* The problem *
Give back an exact copy of the lines in the records below, from the line that has "de './views/layout/app.blade.php'. Destaca" through the line that has "- El primero", and nothing besides.

* Provided data *
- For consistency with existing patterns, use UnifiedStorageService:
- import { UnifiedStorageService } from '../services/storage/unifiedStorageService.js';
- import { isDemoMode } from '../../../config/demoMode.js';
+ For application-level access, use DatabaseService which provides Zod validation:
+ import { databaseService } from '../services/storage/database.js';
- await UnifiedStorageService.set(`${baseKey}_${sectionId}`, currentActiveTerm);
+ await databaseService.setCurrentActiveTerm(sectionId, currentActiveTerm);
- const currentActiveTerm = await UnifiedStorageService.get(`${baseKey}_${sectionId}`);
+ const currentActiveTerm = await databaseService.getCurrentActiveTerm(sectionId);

* * *

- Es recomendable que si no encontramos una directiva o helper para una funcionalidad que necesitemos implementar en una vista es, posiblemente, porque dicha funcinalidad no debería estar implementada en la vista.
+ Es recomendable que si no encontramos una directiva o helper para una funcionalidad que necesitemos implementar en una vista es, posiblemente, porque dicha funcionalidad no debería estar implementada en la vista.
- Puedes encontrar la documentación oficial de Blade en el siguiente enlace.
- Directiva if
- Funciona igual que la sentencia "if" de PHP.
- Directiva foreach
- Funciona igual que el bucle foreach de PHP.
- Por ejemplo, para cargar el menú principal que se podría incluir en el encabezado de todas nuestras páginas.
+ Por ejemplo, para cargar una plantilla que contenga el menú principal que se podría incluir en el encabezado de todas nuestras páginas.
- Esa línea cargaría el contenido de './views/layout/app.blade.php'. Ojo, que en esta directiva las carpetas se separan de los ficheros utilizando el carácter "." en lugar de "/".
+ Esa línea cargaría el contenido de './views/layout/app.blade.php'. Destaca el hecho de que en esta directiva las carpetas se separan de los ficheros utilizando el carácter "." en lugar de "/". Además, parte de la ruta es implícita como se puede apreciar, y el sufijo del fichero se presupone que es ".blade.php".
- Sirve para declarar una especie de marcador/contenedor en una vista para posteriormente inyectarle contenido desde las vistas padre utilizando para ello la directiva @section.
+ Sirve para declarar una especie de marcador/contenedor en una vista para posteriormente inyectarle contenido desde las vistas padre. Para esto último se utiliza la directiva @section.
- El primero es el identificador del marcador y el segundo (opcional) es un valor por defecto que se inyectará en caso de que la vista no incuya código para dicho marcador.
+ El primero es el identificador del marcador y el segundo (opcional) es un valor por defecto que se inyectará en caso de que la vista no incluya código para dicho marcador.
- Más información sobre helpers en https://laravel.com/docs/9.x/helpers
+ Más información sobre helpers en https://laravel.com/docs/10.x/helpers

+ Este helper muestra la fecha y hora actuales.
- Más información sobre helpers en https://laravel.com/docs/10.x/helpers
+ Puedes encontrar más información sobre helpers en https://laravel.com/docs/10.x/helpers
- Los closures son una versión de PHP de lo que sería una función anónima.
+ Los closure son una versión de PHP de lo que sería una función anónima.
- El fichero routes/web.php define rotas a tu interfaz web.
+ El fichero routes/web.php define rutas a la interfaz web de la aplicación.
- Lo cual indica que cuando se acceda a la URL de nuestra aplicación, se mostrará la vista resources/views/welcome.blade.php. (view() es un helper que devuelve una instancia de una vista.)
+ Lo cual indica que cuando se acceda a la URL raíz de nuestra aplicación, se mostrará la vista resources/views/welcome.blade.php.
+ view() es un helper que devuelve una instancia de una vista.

* Result of the exercise *
+ Esa línea cargaría el contenido de './views/layout/app.blade.php'. Destaca el hecho de que en esta directiva las carpetas se separan de los ficheros utilizando el carácter "." en lugar de "/". Además, parte de la ruta es implícita como se puede apreciar, y el sufijo del fichero se presupone que es ".blade.php".
- Sirve para declarar una especie de marcador/contenedor en una vista para posteriormente inyectarle contenido desde las vistas padre utilizando para ello la directiva @section.
+ Sirve para declarar una especie de marcador/contenedor en una vista para posteriormente inyectarle contenido desde las vistas padre. Para esto último se utiliza la directiva @section.
- El primero es el identificador del marcador y el segundo (opcional) es un valor por defecto que se inyectará en caso de que la vista no incuya código para dicho marcador.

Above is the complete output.